##### Data for the task

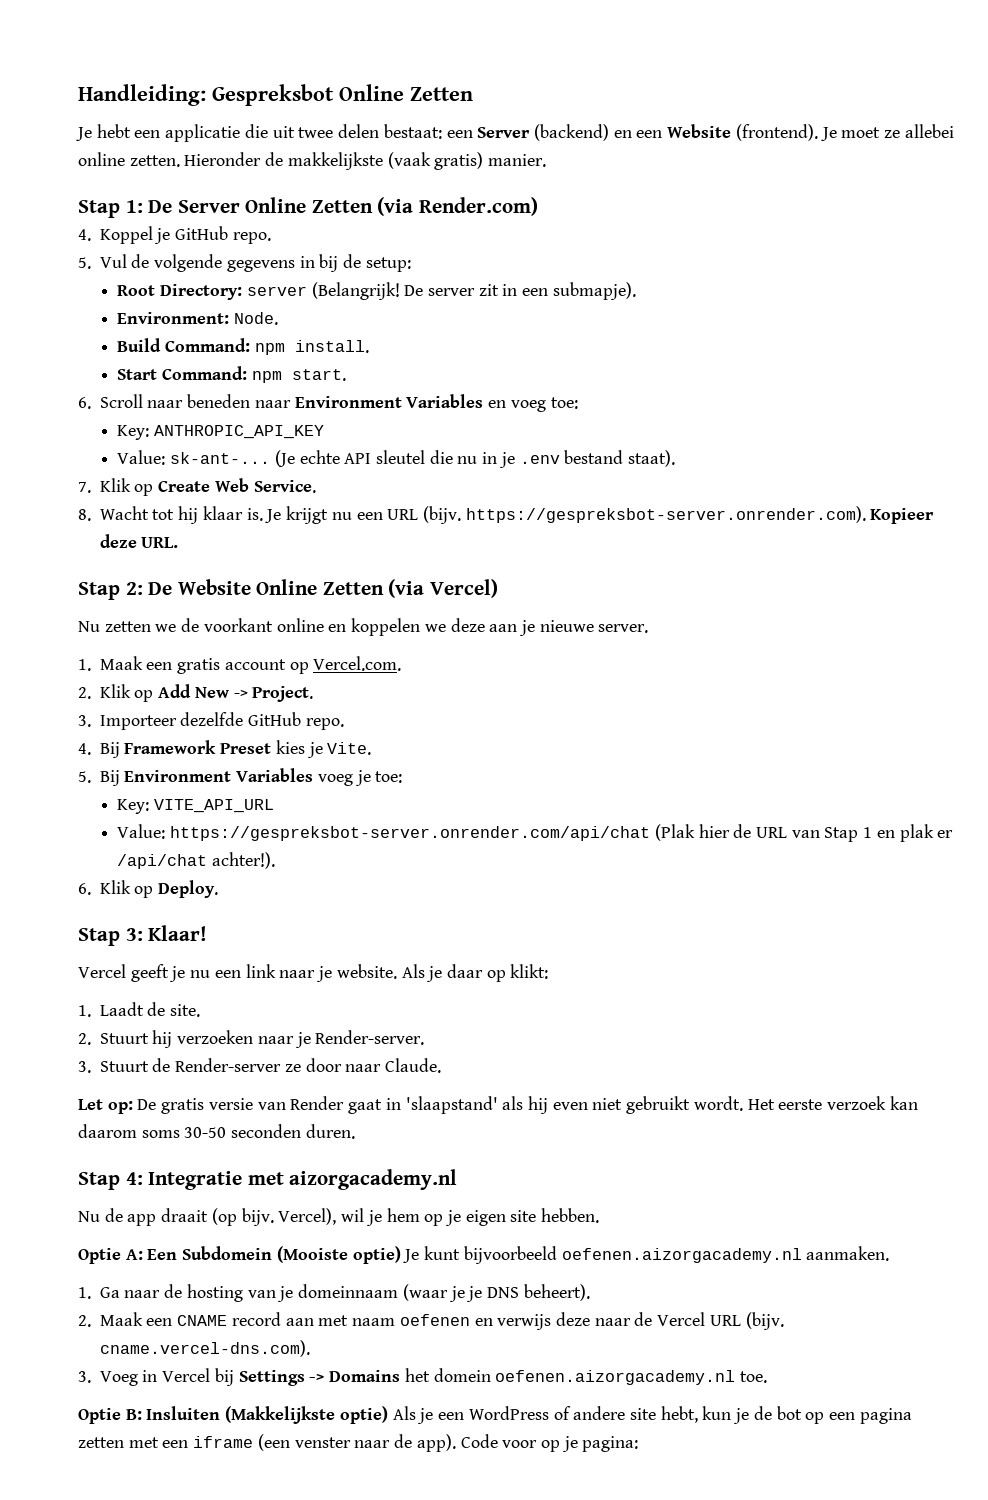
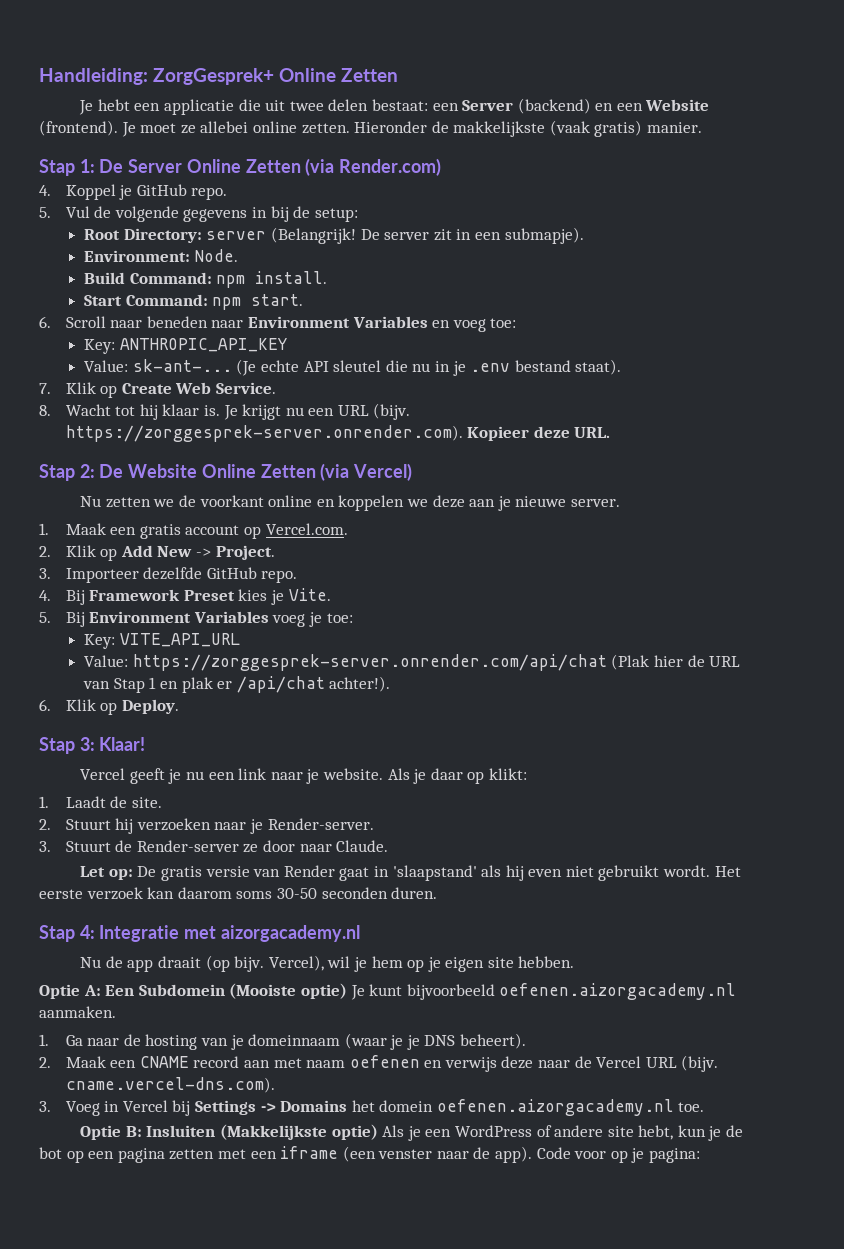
- Handleiding: Gespreksbot Online Zetten
+ Handleiding: ZorgGesprek+ Online Zetten
- Je krijgt nu een URL (bijv. https://gespreksbot-server.onrender.com). Kopieer deze URL.
+ Je krijgt nu een URL (bijv. https://zorggesprek-server.onrender.com). Kopieer deze URL.
- Value: https://gespreksbot-server.onrender.com/api/chat (Plak hier de URL van Stap 1 en plak er /api/chat achter!).
+ Value: https://zorggesprek-server.onrender.com/api/chat (Plak hier de URL van Stap 1 en plak er /api/chat achter!).

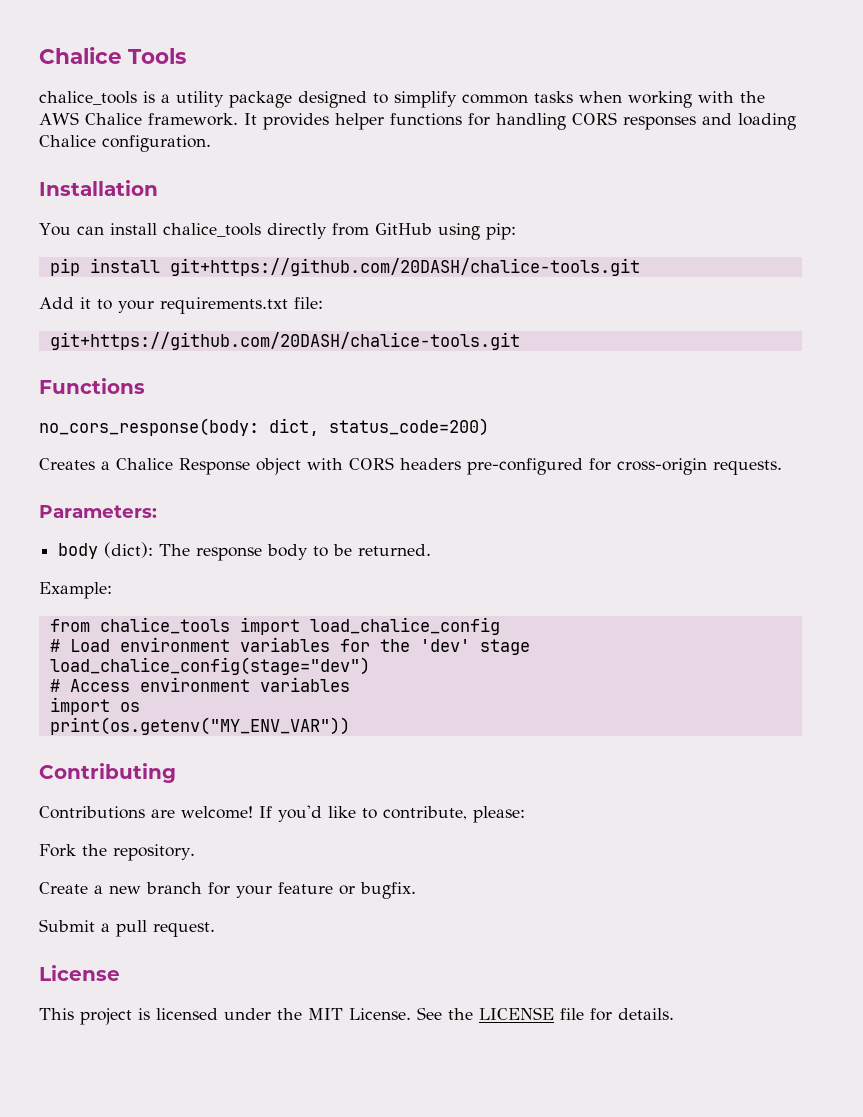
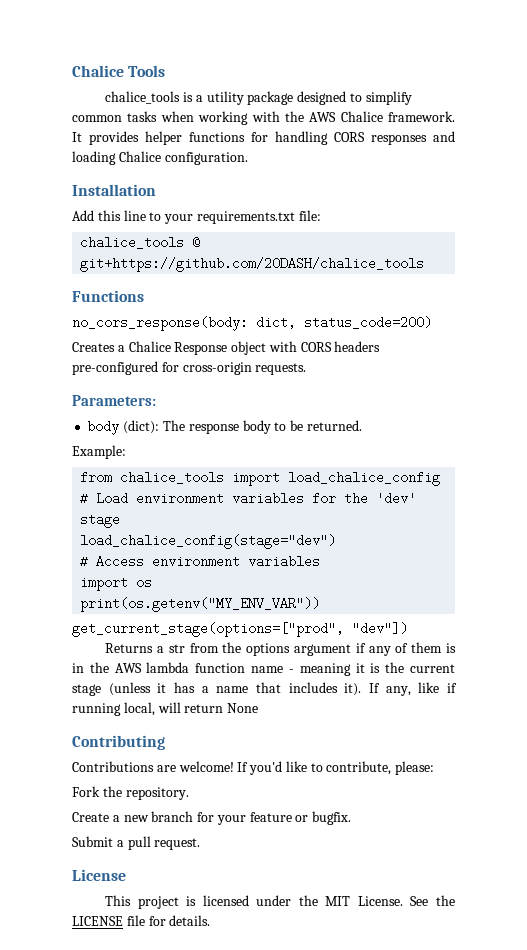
- You can install chalice_tools directly from GitHub using pip:
- pip install git+https://github.com/20DASH/chalice-tools.git
- Add it to your requirements.txt file:
- git+https://github.com/20DASH/chalice-tools.git
+ Add this line to your requirements.txt file:
+ chalice_tools @ git+https://github.com/20DASH/chalice_tools
+ get_current_stage(options=["prod", "dev"])
+ Returns a str from the options argument if any of them is in the AWS lambda function name - meaning it is the current stage (unless it has a name that includes it). If any, like if running local, will return None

##########

## Task instructions
A complete answer gives every line of the records holding "from".

## Output of the task
- You can install chalice_tools directly from GitHub using pip:
+ Returns a str from the options argument if any of them is in the AWS lambda function name - meaning it is the current stage (unless it has a name that includes it). If any, like if running local, will return None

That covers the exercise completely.